PROVIDED DATA
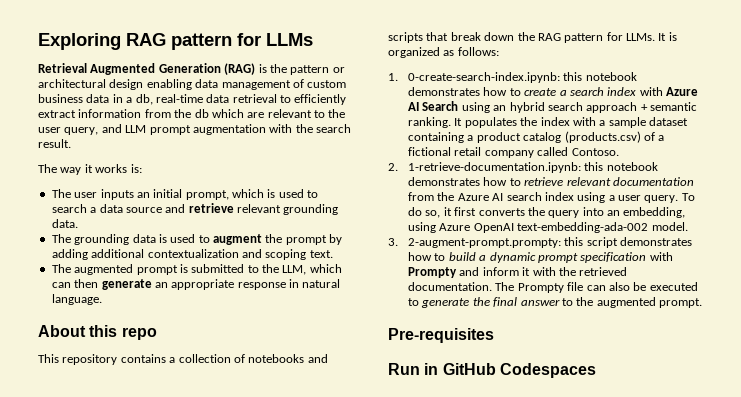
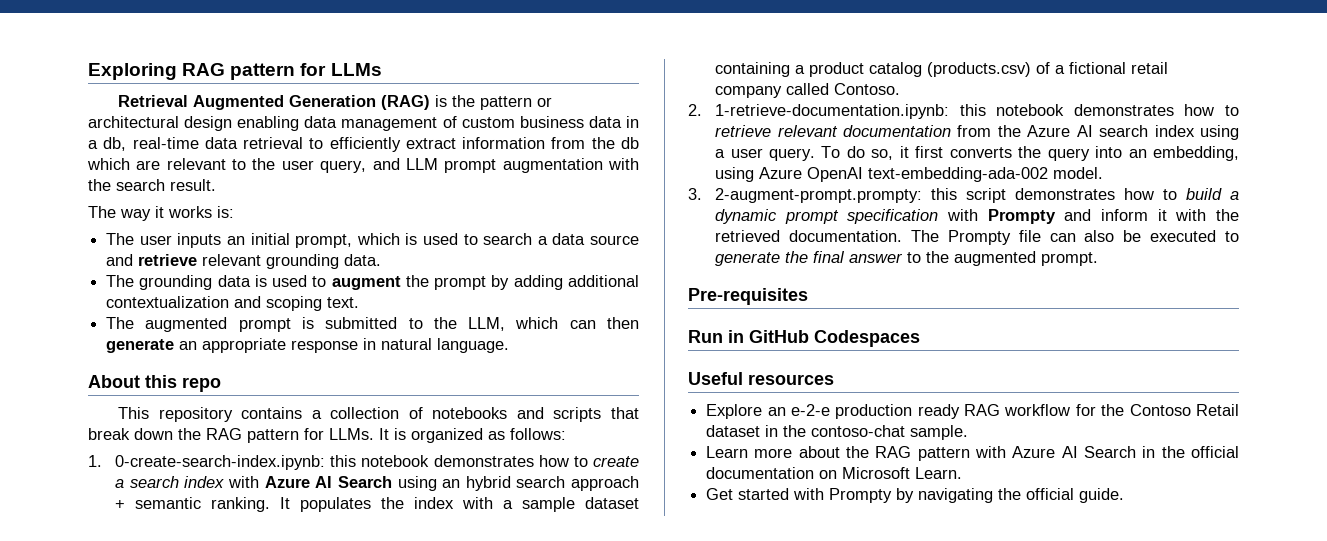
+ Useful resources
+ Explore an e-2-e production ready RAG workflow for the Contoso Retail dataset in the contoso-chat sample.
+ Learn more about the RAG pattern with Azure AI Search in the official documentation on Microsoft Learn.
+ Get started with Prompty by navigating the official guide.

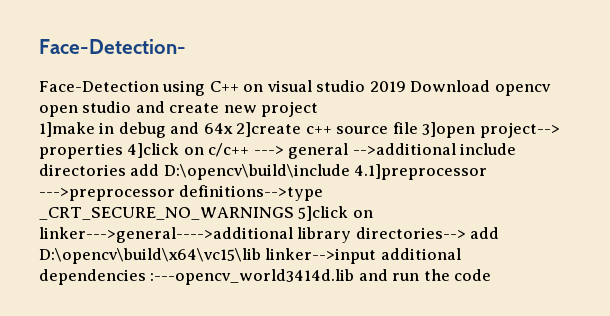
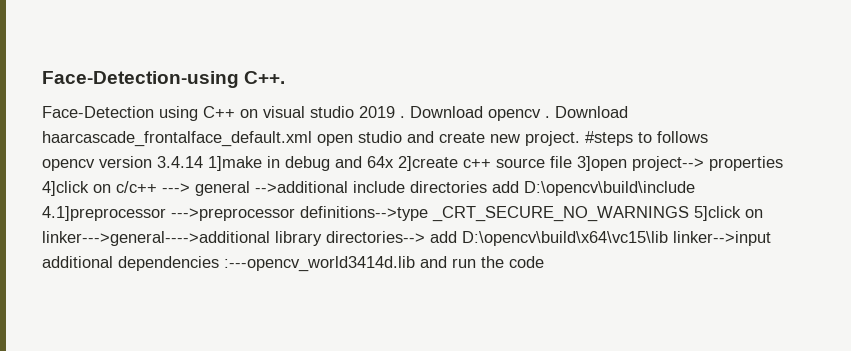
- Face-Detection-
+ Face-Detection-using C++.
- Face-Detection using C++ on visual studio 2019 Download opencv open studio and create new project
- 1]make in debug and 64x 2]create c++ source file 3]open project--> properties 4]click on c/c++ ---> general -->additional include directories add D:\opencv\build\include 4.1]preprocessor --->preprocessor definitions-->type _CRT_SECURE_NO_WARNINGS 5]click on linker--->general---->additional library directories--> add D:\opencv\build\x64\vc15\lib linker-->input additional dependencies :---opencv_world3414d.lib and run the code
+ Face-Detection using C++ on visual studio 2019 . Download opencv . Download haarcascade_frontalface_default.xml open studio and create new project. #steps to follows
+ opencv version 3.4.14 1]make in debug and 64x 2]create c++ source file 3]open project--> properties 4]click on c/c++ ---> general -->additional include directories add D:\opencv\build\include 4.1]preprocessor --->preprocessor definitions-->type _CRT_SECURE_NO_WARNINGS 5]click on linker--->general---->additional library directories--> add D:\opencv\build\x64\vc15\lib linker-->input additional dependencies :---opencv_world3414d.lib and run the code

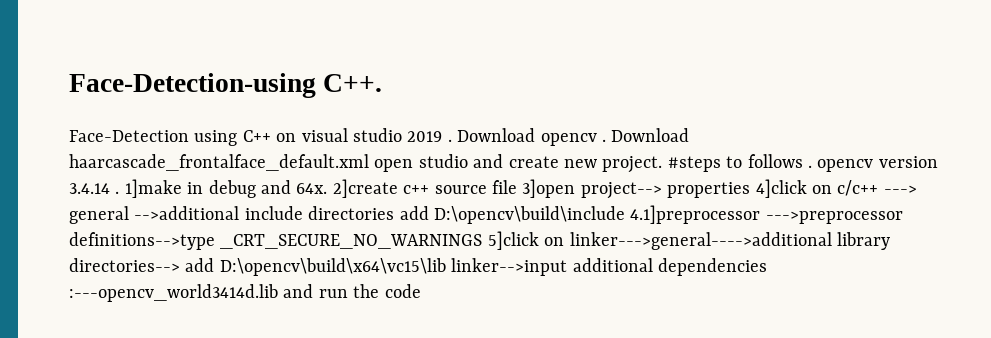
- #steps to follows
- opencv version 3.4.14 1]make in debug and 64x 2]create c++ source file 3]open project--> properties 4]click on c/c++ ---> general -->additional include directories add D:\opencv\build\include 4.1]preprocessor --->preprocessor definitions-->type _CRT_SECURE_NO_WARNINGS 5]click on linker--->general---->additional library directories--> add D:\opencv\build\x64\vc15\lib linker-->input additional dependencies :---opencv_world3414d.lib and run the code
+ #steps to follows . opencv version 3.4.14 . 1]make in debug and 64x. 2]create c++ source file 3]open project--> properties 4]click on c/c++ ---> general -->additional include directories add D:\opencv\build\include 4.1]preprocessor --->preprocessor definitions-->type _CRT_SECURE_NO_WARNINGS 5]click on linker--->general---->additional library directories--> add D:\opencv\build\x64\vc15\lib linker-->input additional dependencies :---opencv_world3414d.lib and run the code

---

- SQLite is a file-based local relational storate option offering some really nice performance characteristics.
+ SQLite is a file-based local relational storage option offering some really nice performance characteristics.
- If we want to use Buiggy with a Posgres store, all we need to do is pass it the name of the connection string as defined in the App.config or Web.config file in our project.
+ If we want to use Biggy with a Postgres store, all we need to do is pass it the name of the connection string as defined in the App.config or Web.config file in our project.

WHAT THE TASK REQUIRES
Within the data above, find the lines that contain the word "relational" and copy each of them.

EXPECTED OUTPUT
- SQLite is a file-based local relational storate option offering some really nice performance characteristics.
+ SQLite is a file-based local relational storage option offering some really nice performance characteristics.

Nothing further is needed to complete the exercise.